Starting from the line containing "CN4 | 32.8 Million", write out the rest of the entries exactly, through the final line, including nothing else.

•••••

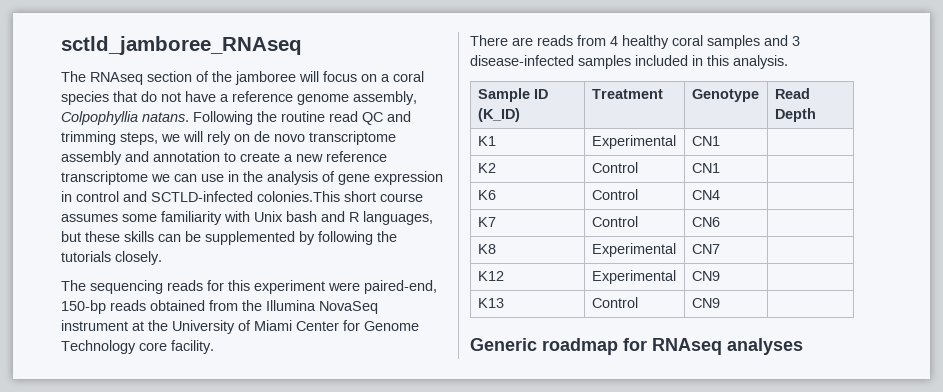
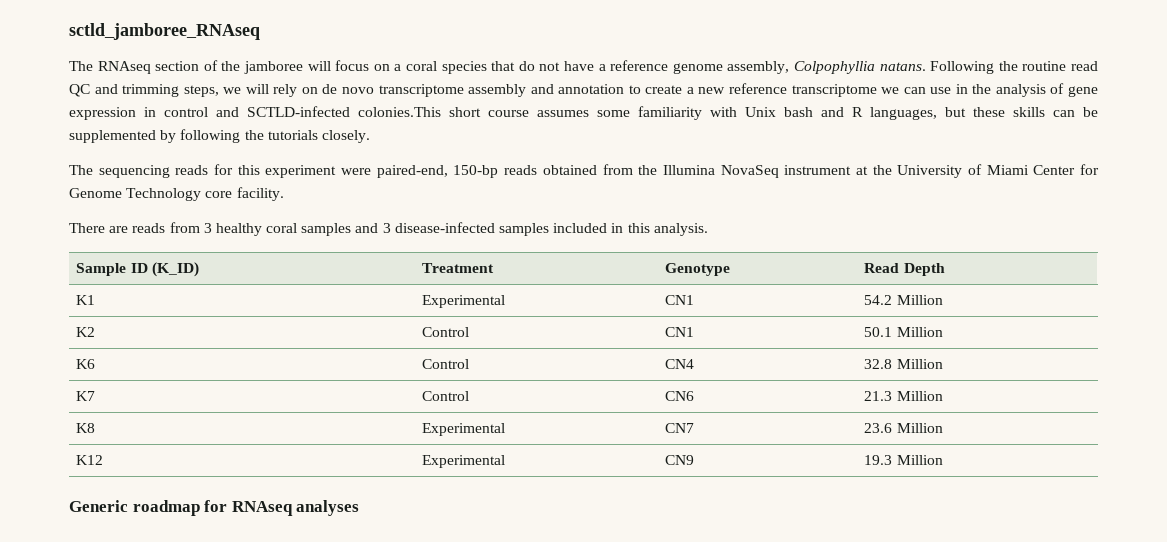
- There are reads from 4 healthy coral samples and 3 disease-infected samples included in this analysis.
+ There are reads from 3 healthy coral samples and 3 disease-infected samples included in this analysis.
- K1 | Experimental | CN1 |
+ K1 | Experimental | CN1 | 54.2 Million
- K2 | Control | CN1 |
+ K2 | Control | CN1 | 50.1 Million
- K6 | Control | CN4 |
+ K6 | Control | CN4 | 32.8 Million
- K7 | Control | CN6 |
+ K7 | Control | CN6 | 21.3 Million
- K8 | Experimental | CN7 |
+ K8 | Experimental | CN7 | 23.6 Million
- K12 | Experimental | CN9 |
- K13 | Control | CN9 |
+ K12 | Experimental | CN9 | 19.3 Million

•••••

## Response box
+ K6 | Control | CN4 | 32.8 Million
- K7 | Control | CN6 |
+ K7 | Control | CN6 | 21.3 Million
- K8 | Experimental | CN7 |
+ K8 | Experimental | CN7 | 23.6 Million
- K12 | Experimental | CN9 |
- K13 | Control | CN9 |
+ K12 | Experimental | CN9 | 19.3 Million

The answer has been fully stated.